Neil Young is rightly labelled the ‘The Godfather of Grunge’ for his subconscious role in the emergence of the genre. He was an artist who the likes of Kurt Cobain and Eddie Vedder both simultaneously idolised, and the pair tried to integrate Young’s dogged spirit into their work. Following the death of Cobain, Young was left anguished due to this deep connection with the Nirvana singer. It was something that he channelled into his next album.
Young’s 1979 record, Rust Never Sleeps, is often viewed as the precursor that inadvertently sparked off the grunge movement primarily because of his guitar’s heavily distorted nature. He played a pivotal role in influencing the next generation, a movement of artists raised on a diet that heavily consisted of the former Buffalo Springfield man’s work.
Kurt Cobain infamously used Young’s lyrics in his suicide note when he tragically took his own life, and that in itself remains a clear example of how much the artist meant to him. Young poignantly wrote this in his memoirs about how it scarred him when he discovered that Cobain had quoted his lyrics: “When he died and left that note, it struck a deep chord inside of me. It fucked with me,” he said. “I, coincidentally, had been trying to reach him. I wanted to talk to him. Tell him only to play when he felt like it.”
Following Cobain’s death, Young then turned his grief into a song when he wrote ‘Sleeps With Angels’. The song was also the title track from his 1994 album — one which he dedicated to the late Nirvana frontman who he was trying so hard to get in touch with weeks before the devastating tragedy. ‘Sleeps With Angels’ epitomises the sombre themes that are unavoidable on the album, and the death of Cobain inadvertently pushed Young into this lane.
Young has previously skirted around the topic rather than offering a definitive answer, but there’s no doubt that Cobain played some role in the direction that the singer took with Sleeps With Angels. “Sleeps With Angels has a lot of overtones to it, from different situations that were described in it – a lot of sad scenes,” Young once said. “I’ve never really spoken about why I made that album. I don’t want to start now.” Pressed further, he added: “I just don’t want to talk about that. That’s my decision. I’ve made a choice not to talk about it, and I’m sticking to it.”

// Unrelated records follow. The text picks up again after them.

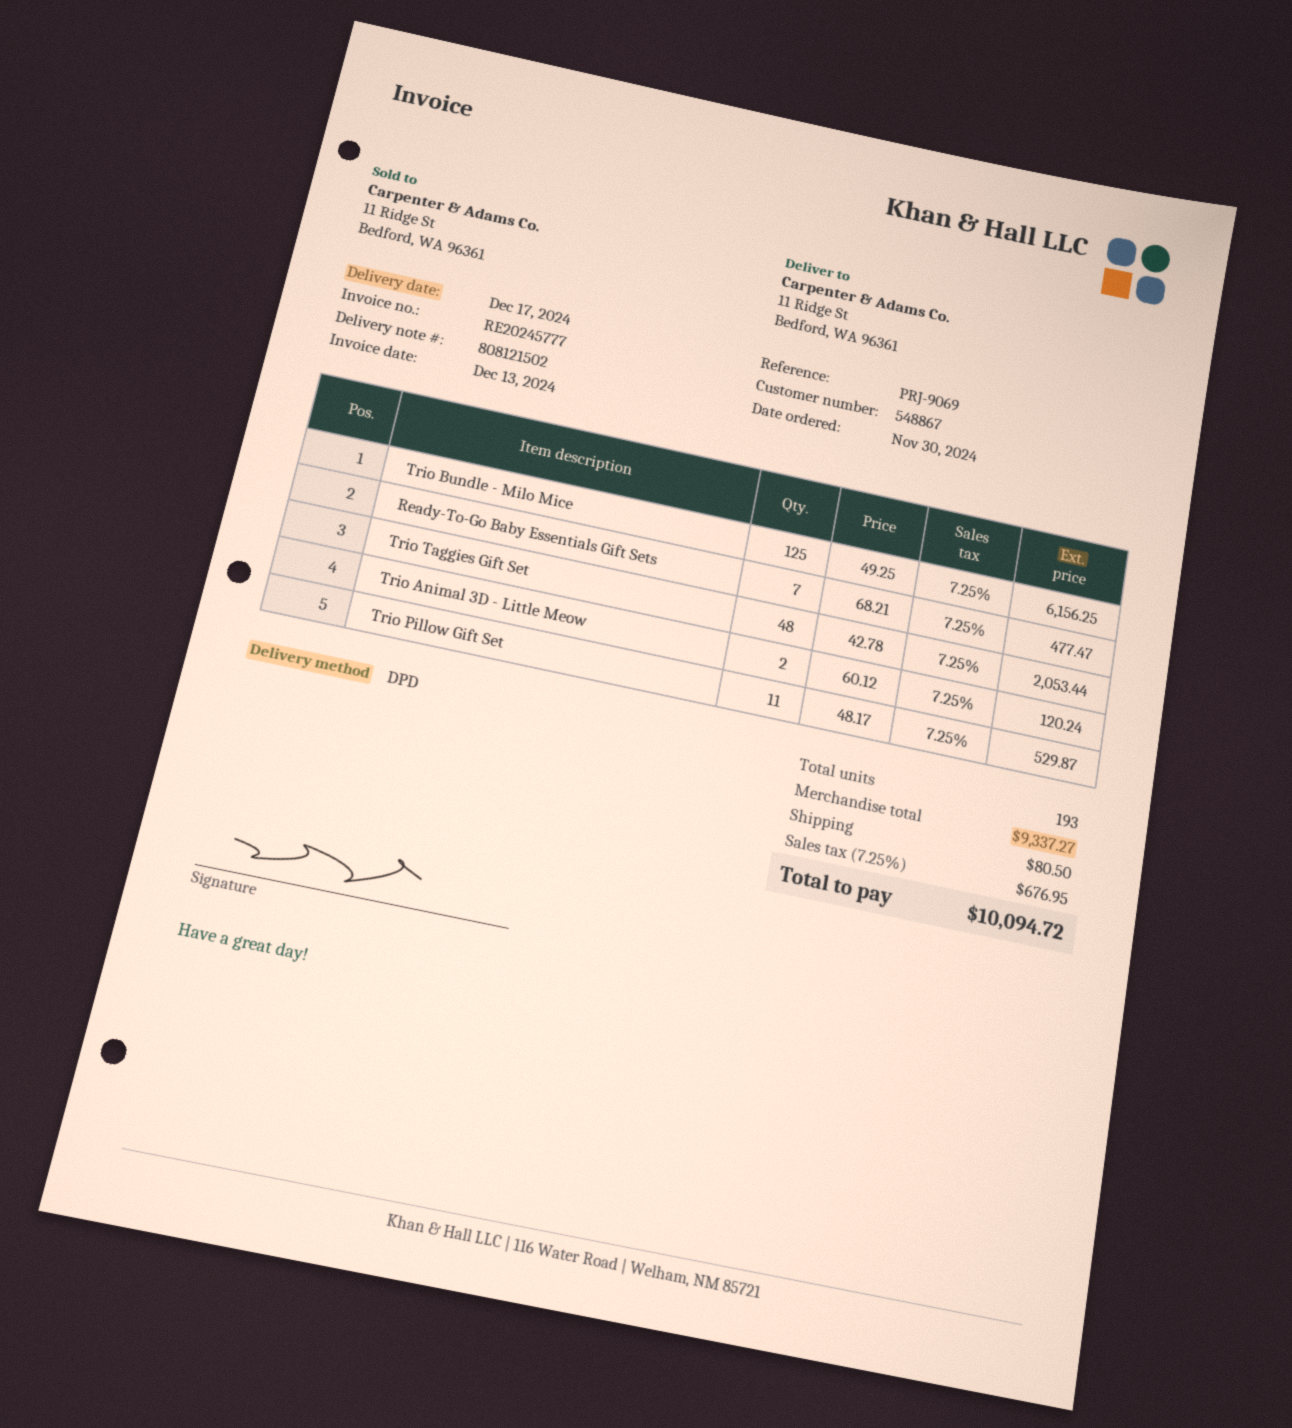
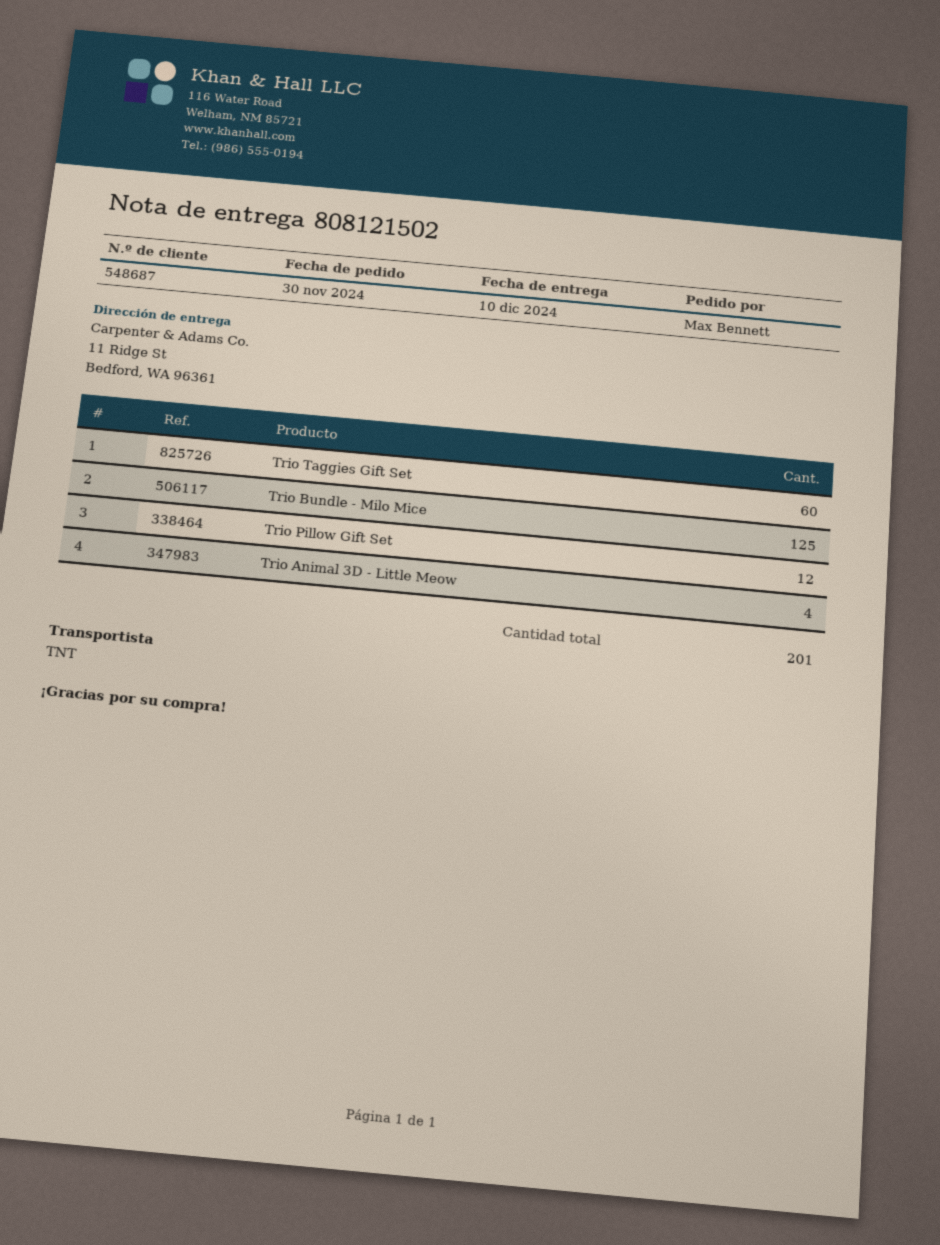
delivery date: 2024-12-17 -> 2024-12-10
customer number: 548867 -> 548687
shipping method: DPD -> TNT
Ready-To-Go Baby Essentials Gift Sets: 7 -> none
Trio Taggies Gift Set: 48 -> 60
Trio Animal 3D - Little Meow: 2 -> 4
Trio Pillow Gift Set: 11 -> 12
total quantity: 193 -> 201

Many publications falsely reported that Young had promised to stop performing ‘Hey Hey, My My (Into the Black)’ following its use in Cobain’s suicide note. Contrarily he lent into the renewed poignancy of the track and brought it back into his set for the first few shows after Cobain’s death. “It just made it a little more focused for a while,” Young told Uncut. “Now it’s just another face to think about while you’re singing it.”
Whilst Sleeps With Angels isn’t wholly about Kurt Cobain, the album revolves around mortality, which was influenced by the Nirvana singer losing his life in such tragic circumstances. The fact that he referenced Young’s work in his final action forced death back to the forefront of the singer-songwriter’s mind. If it wasn’t for Cobain losing his life, Young would have likely taken on a different style of project, but he’s a true artist that’s work reflects where he is in life, and the loss of the Nirvana leader left him with no choice but to confront these thoughts that he’d let gather dust.
The album was born out of an entrenched sadness, the death of Cobain “fucked with” Young, and when he’s faced with these difficult situations, he bleeds his emotions into his music. Heading into the studio is his go-to coping mechanism and precisely what he did with Sleeps With Angels. The majority of his work deals with serious and real topics rather than in an abstract sphere. The death of Cobain was the catalyst for the tenebrous road he heads down with the album in question.